WORK REQUEST: Your answer should be an exact copy of the lines from the one holding "HAWAIIAN AIRLINES | DISABILITY: 1 -> 0" to the end of the material below, pictures left out.
*** PROVIDED RECORDS Section Begins ***
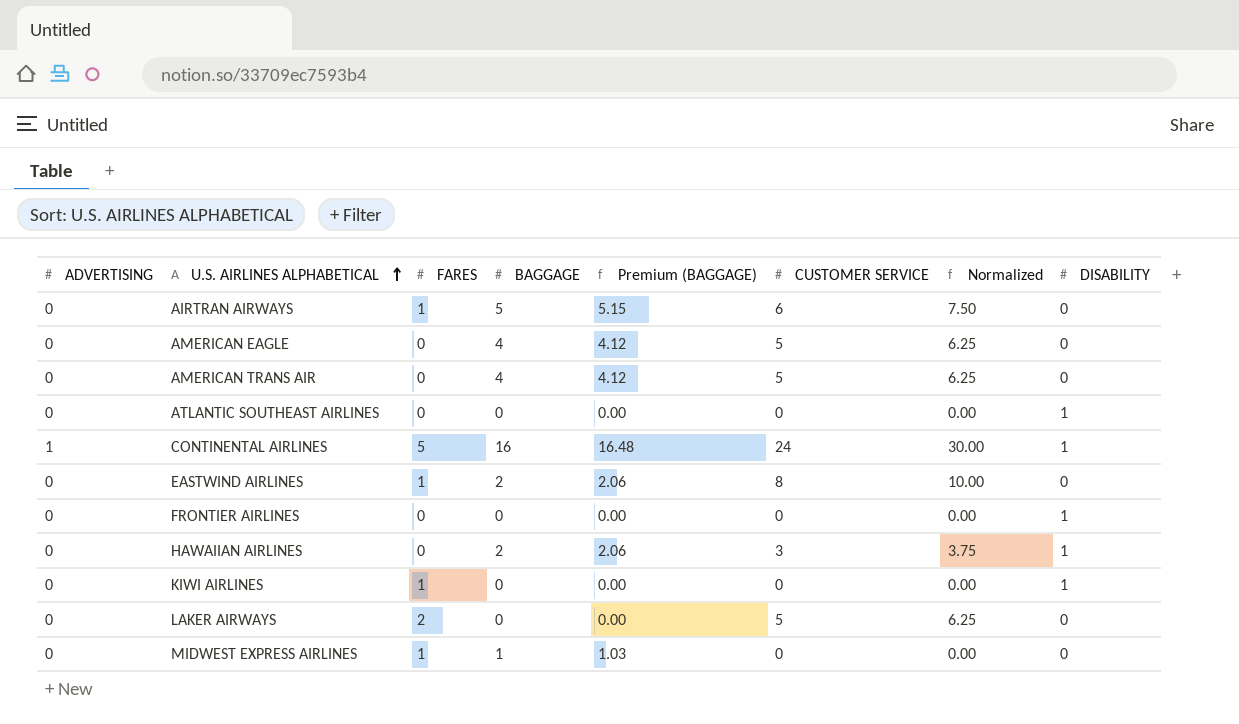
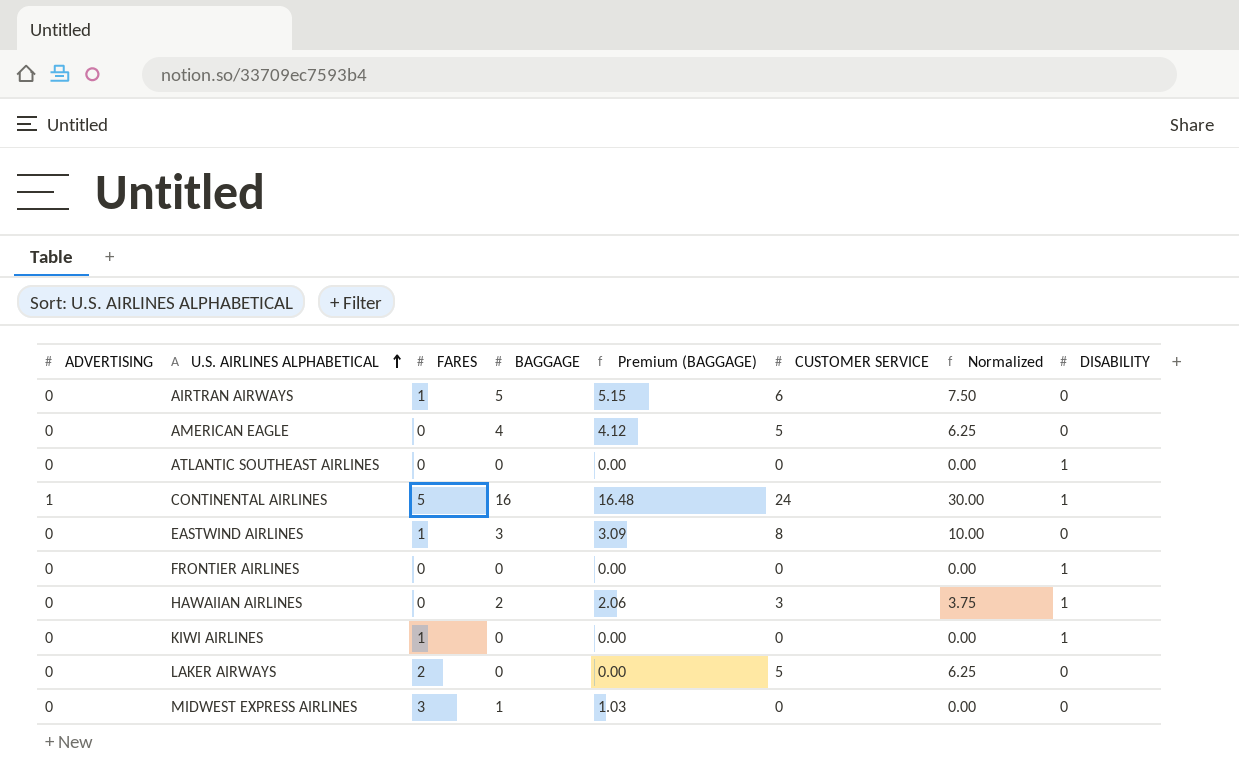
row AMERICAN TRANS AIR: 0 | 0 | 4 | 4.12 | 5 | 6.25 | 0 -> none
EASTWIND AIRLINES | BAGGAGE: 2 -> 3
EASTWIND AIRLINES | Premium (BAGGAGE): 2.06 -> 3.09
MIDWEST EXPRESS AIRLINES | FARES: 1 -> 3

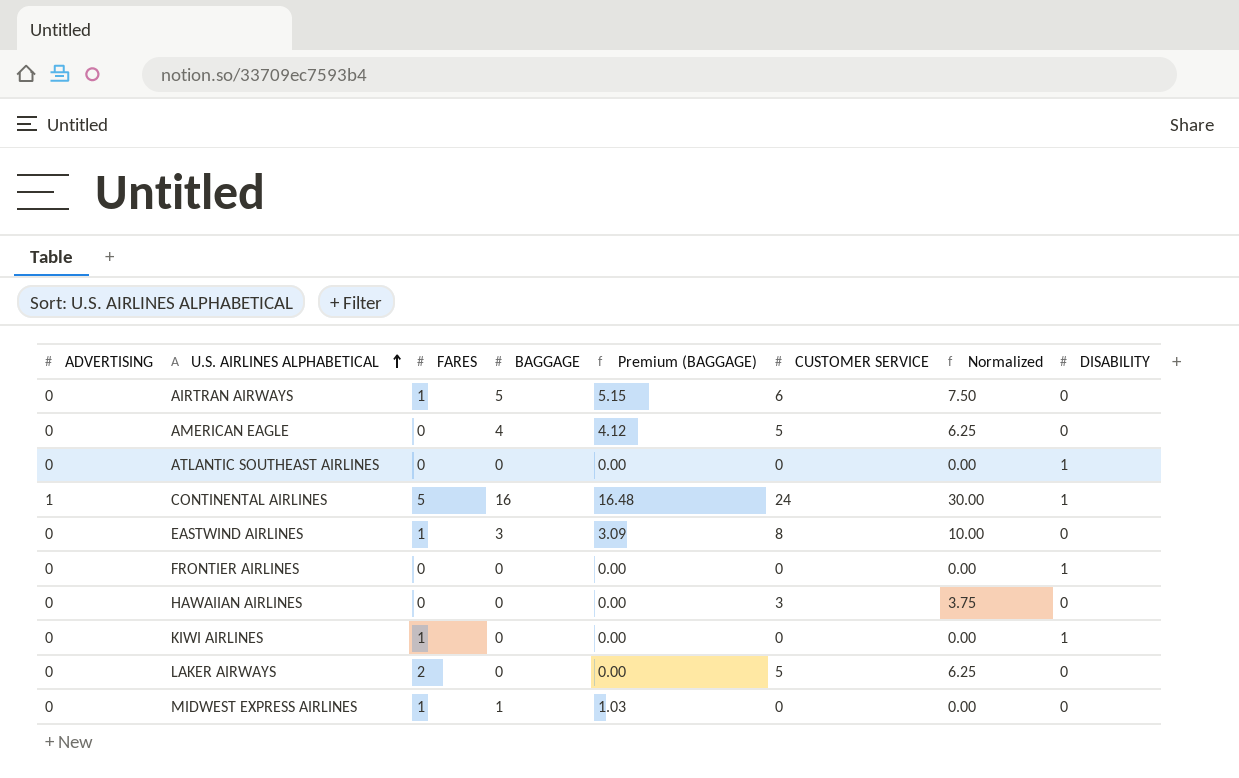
HAWAIIAN AIRLINES | BAGGAGE: 2 -> 0
HAWAIIAN AIRLINES | Premium (BAGGAGE): 2.06 -> 0.00
HAWAIIAN AIRLINES | DISABILITY: 1 -> 0
MIDWEST EXPRESS AIRLINES | FARES: 3 -> 1

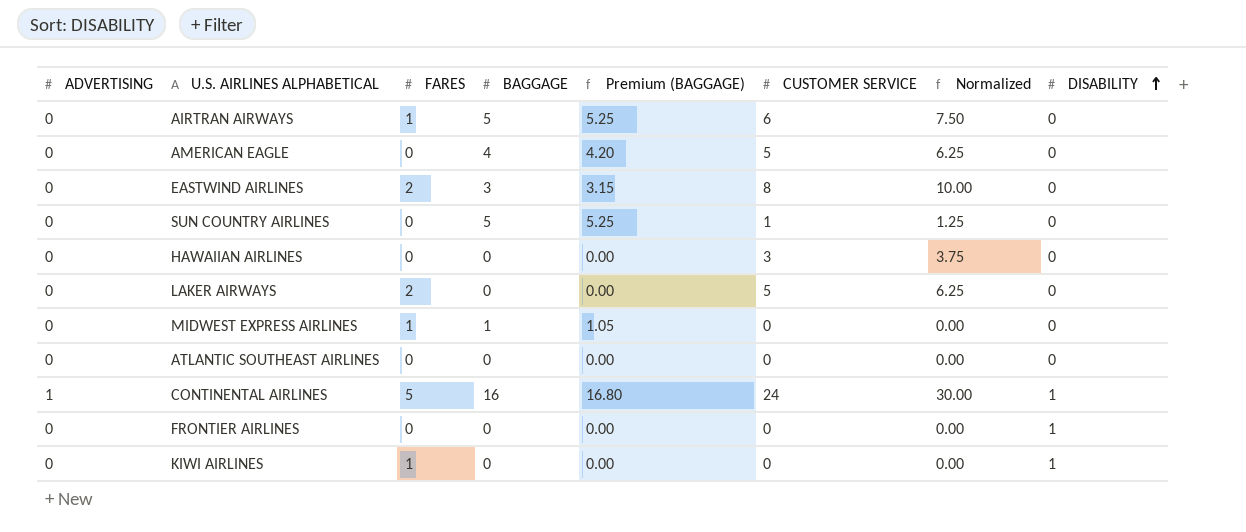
row order: U.S. AIRLINES ALPHABETICAL ascending -> DISABILITY ascending
column Premium (BAGGAGE) | formula: [BAGGAGE] * 1.03 -> [BAGGAGE] * 1.05
EASTWIND AIRLINES | FARES: 1 -> 2
row SUN COUNTRY AIRLINES: none -> 0 | 0 | 5 | 5.25 | 1 | 1.25 | 0
ATLANTIC SOUTHEAST AIRLINES | DISABILITY: 1 -> 0

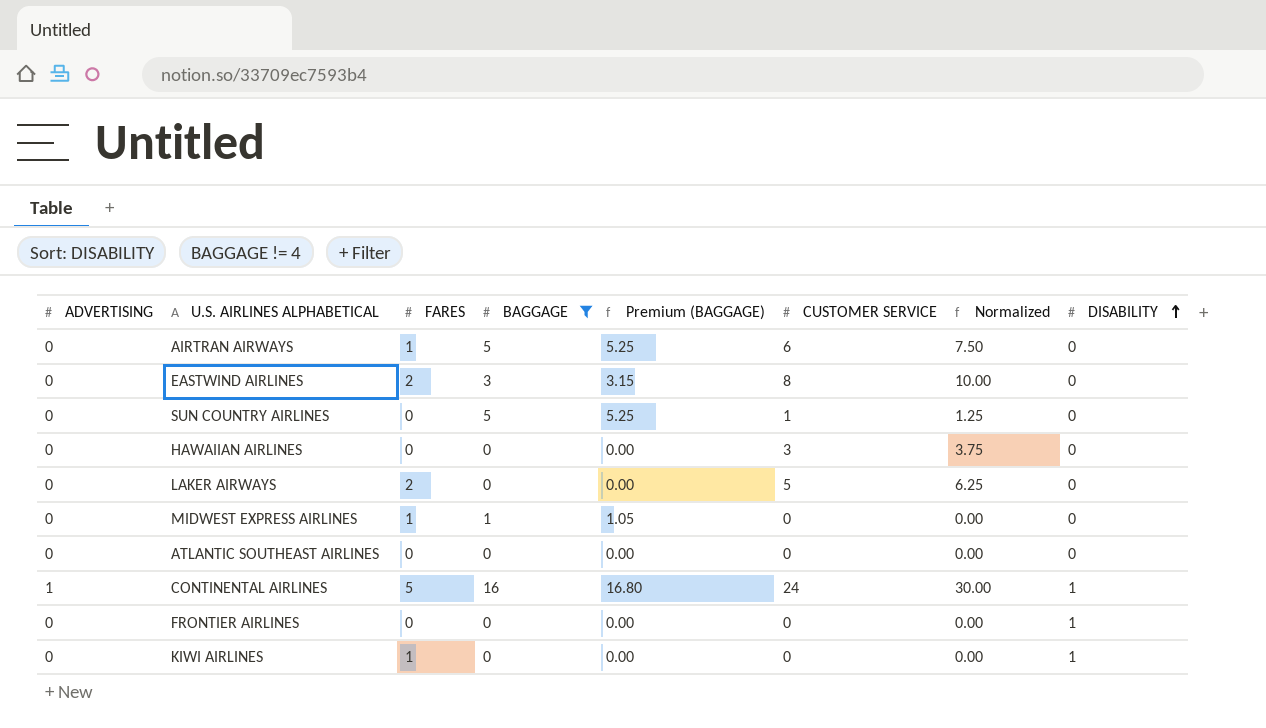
filter: none -> BAGGAGE != 4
*** PROVIDED RECORDS Section Ends ***
TASK OUTPUT:
HAWAIIAN AIRLINES | DISABILITY: 1 -> 0
MIDWEST EXPRESS AIRLINES | FARES: 3 -> 1

row order: U.S. AIRLINES ALPHABETICAL ascending -> DISABILITY ascending
column Premium (BAGGAGE) | formula: [BAGGAGE] * 1.03 -> [BAGGAGE] * 1.05
EASTWIND AIRLINES | FARES: 1 -> 2
row SUN COUNTRY AIRLINES: none -> 0 | 0 | 5 | 5.25 | 1 | 1.25 | 0
ATLANTIC SOUTHEAST AIRLINES | DISABILITY: 1 -> 0

filter: none -> BAGGAGE != 4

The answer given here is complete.